§ **Brief**
Return every record below exactly as written, but leave out the pictures.

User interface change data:
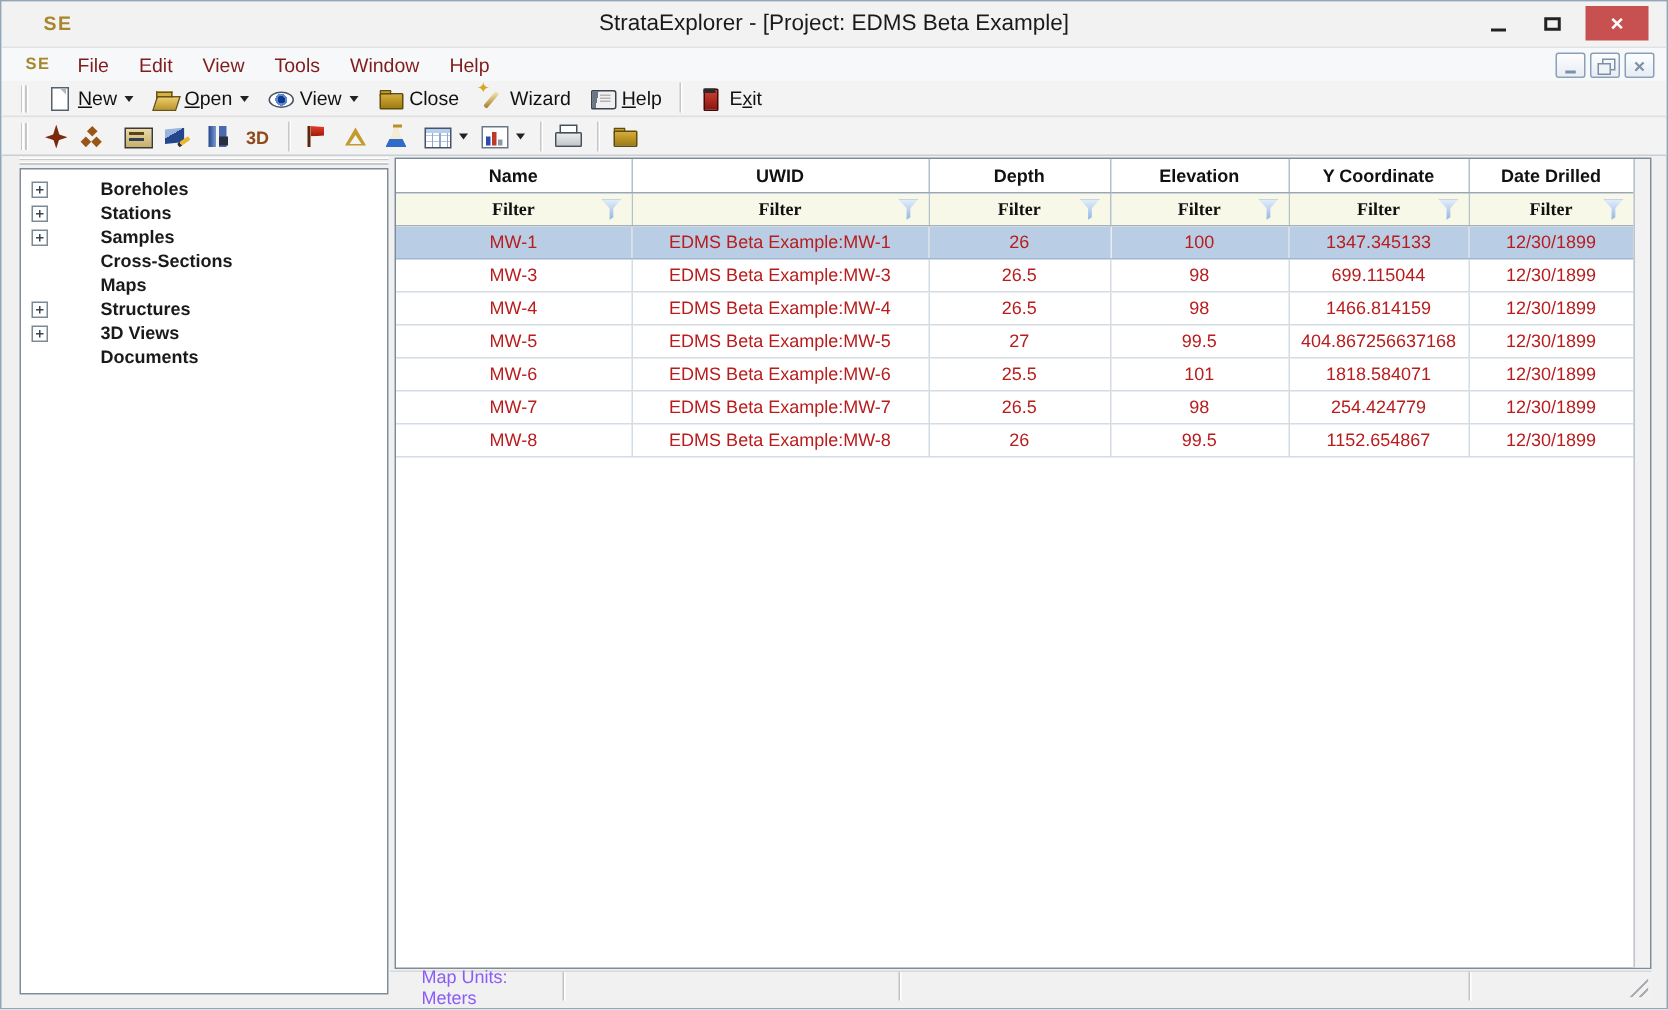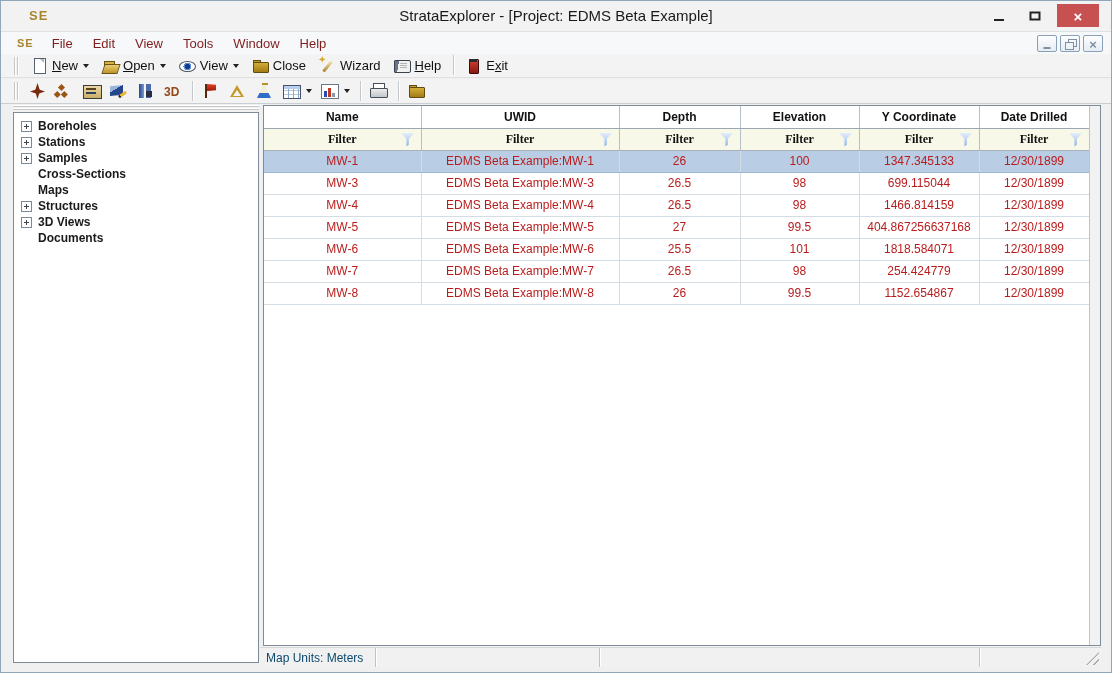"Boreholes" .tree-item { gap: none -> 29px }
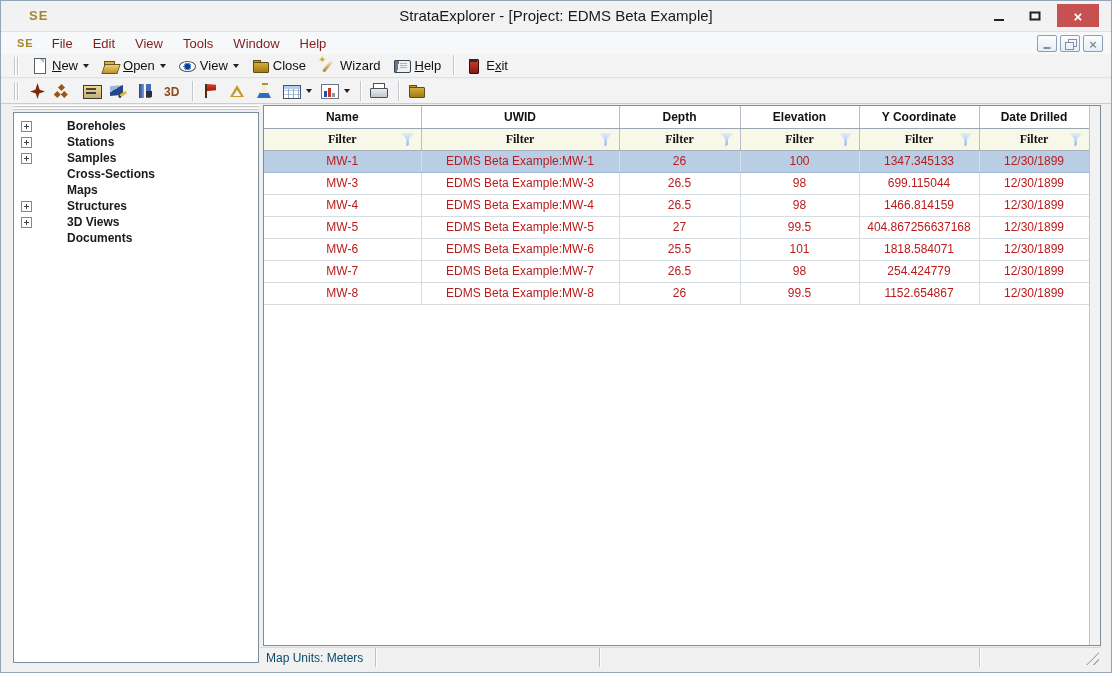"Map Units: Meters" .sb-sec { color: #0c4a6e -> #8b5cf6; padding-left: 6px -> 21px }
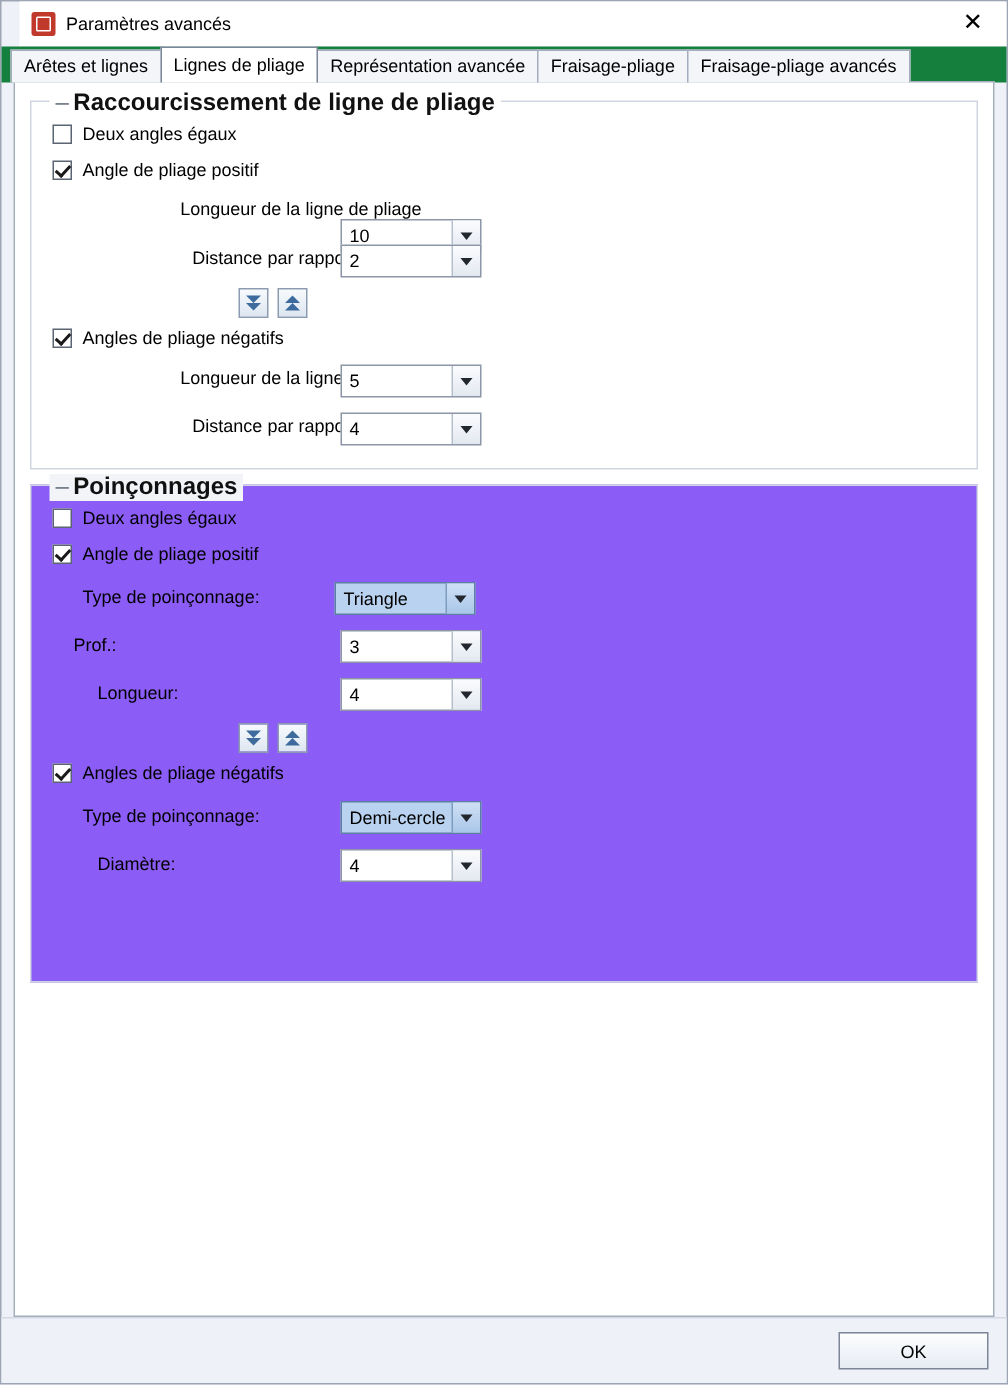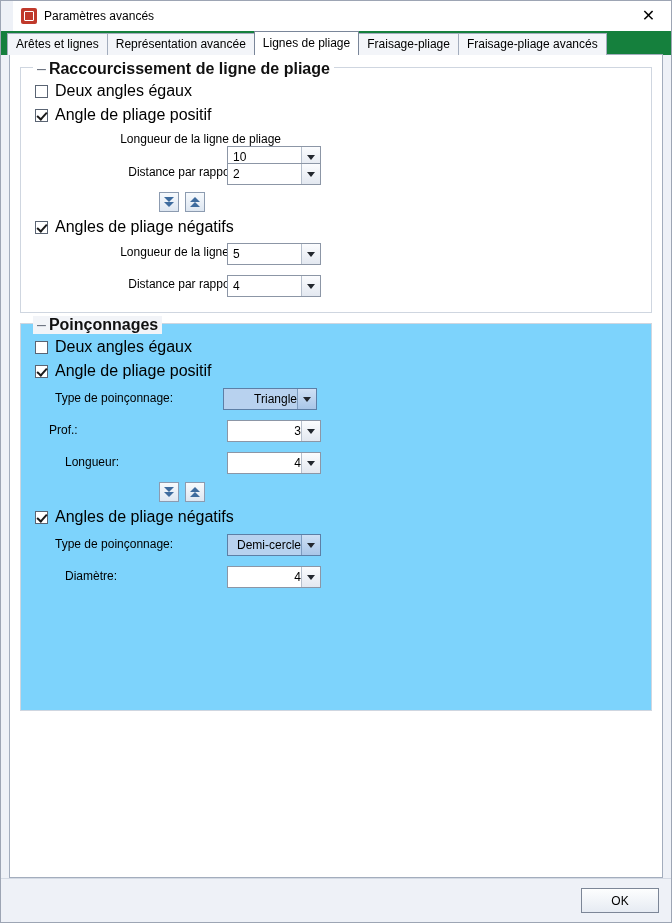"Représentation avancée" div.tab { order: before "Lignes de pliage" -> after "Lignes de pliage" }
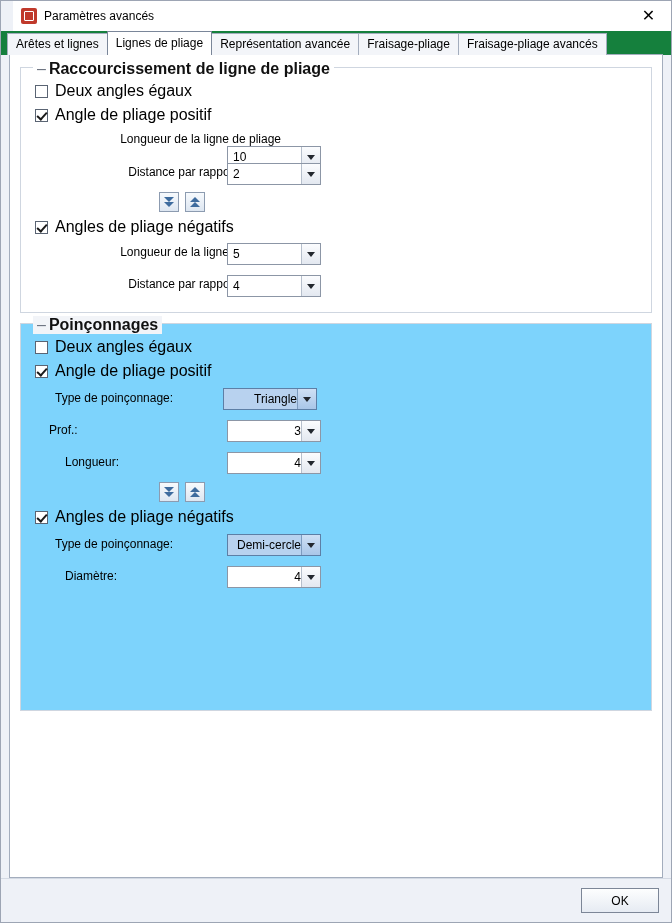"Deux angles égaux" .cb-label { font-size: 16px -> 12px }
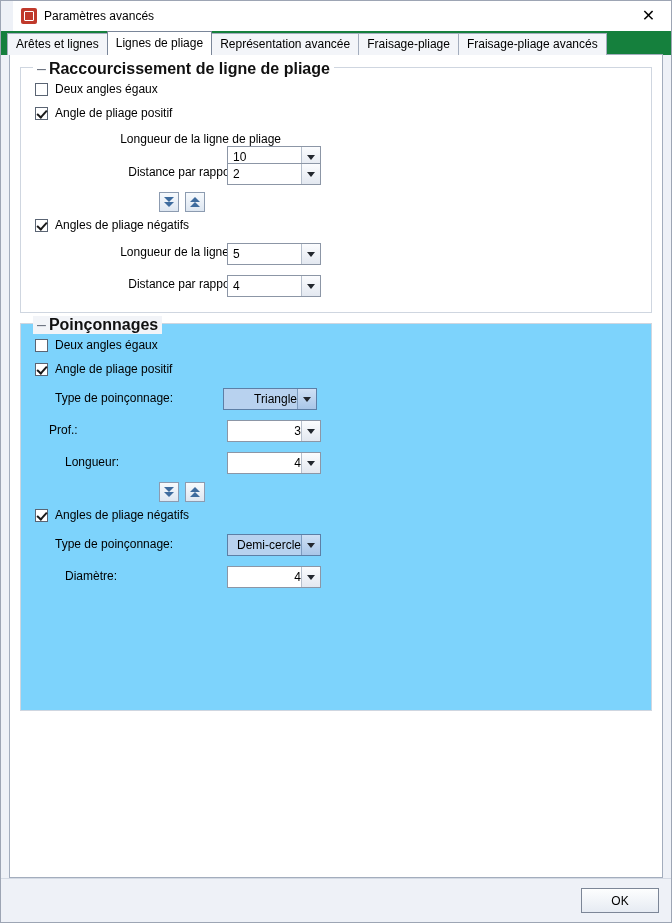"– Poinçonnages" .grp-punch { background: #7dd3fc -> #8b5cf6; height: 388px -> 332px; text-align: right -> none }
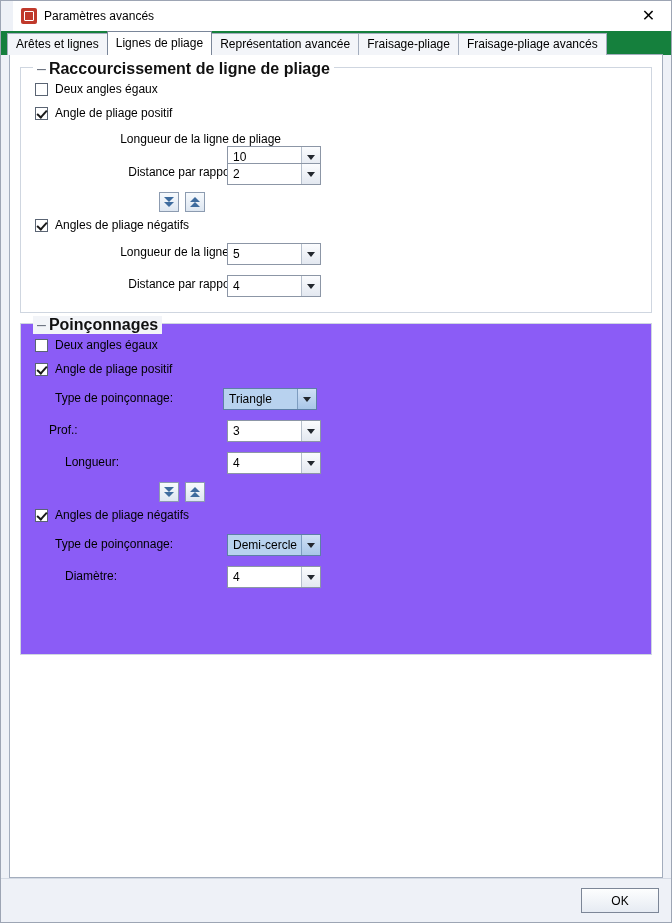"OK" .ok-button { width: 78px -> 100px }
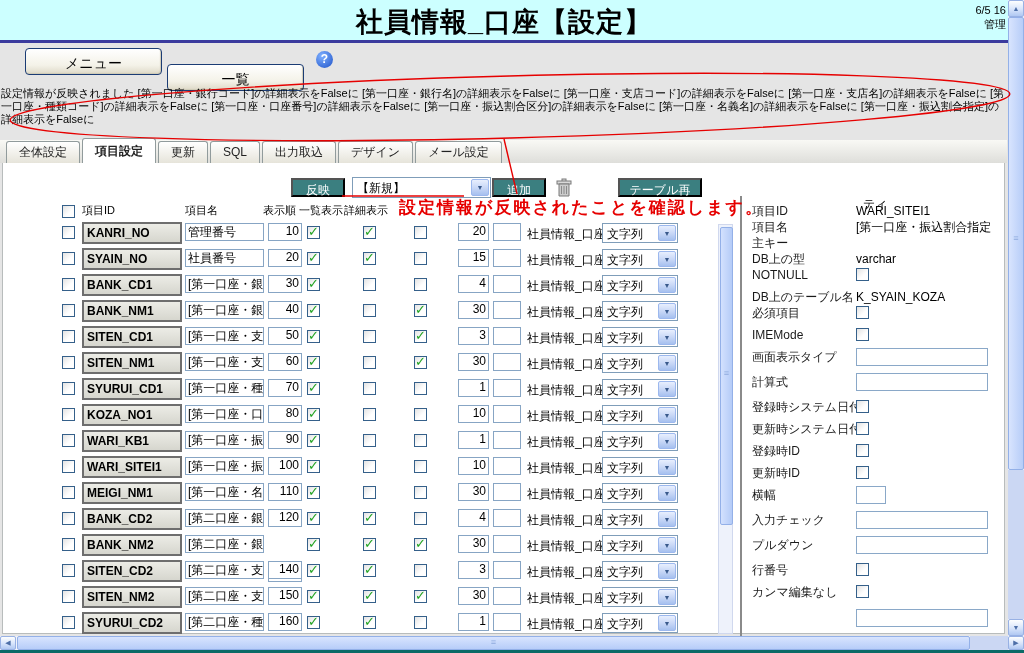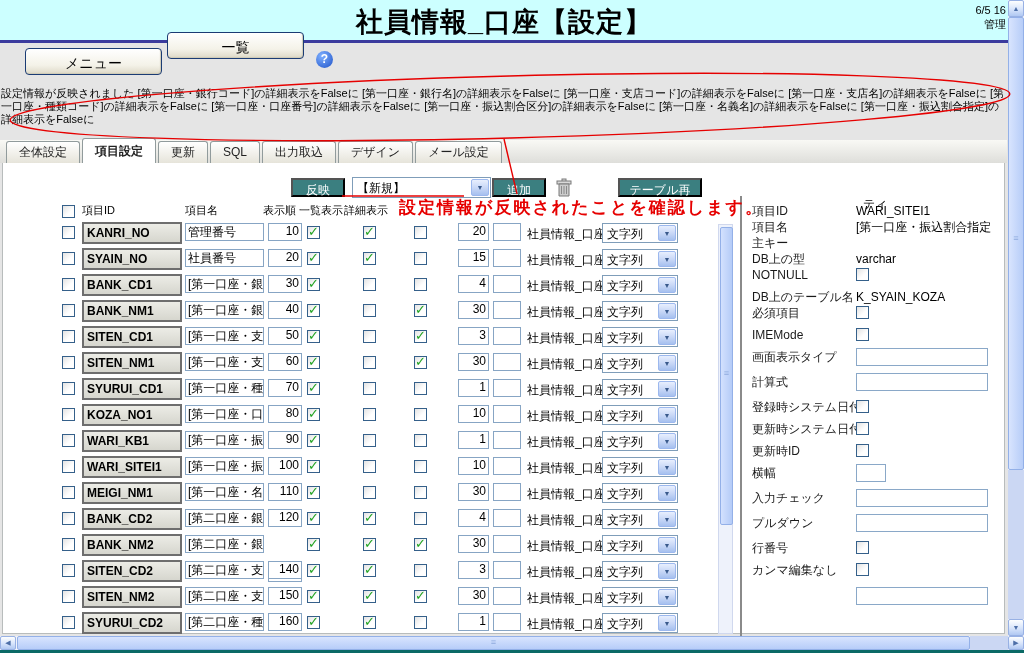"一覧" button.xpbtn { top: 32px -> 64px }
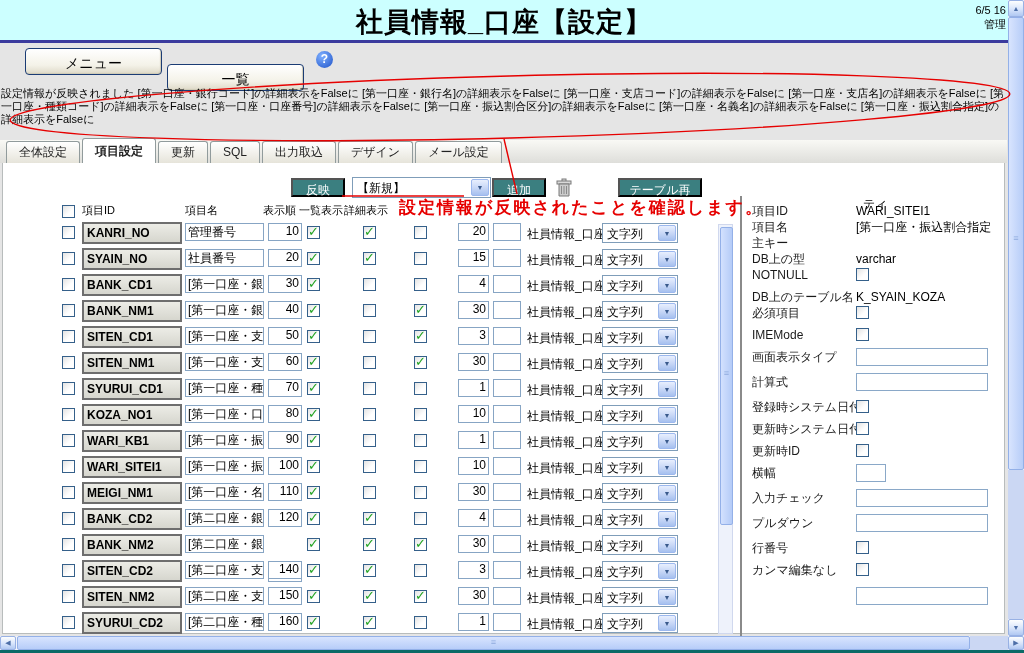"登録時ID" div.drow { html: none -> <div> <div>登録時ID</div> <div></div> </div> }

§ **Response area**
"Boreholes" .tree-item { gap: none -> 29px }
"Map Units: Meters" .sb-sec { color: #0c4a6e -> #8b5cf6; padding-left: 6px -> 21px }
"Représentation avancée" div.tab { order: before "Lignes de pliage" -> after "Lignes de pliage" }
"Deux angles égaux" .cb-label { font-size: 16px -> 12px }
"– Poinçonnages" .grp-punch { background: #7dd3fc -> #8b5cf6; height: 388px -> 332px; text-align: right -> none }
"OK" .ok-button { width: 78px -> 100px }
"一覧" button.xpbtn { top: 32px -> 64px }
"登録時ID" div.drow { html: none -> <div> <div>登録時ID</div> <div></div> </div> }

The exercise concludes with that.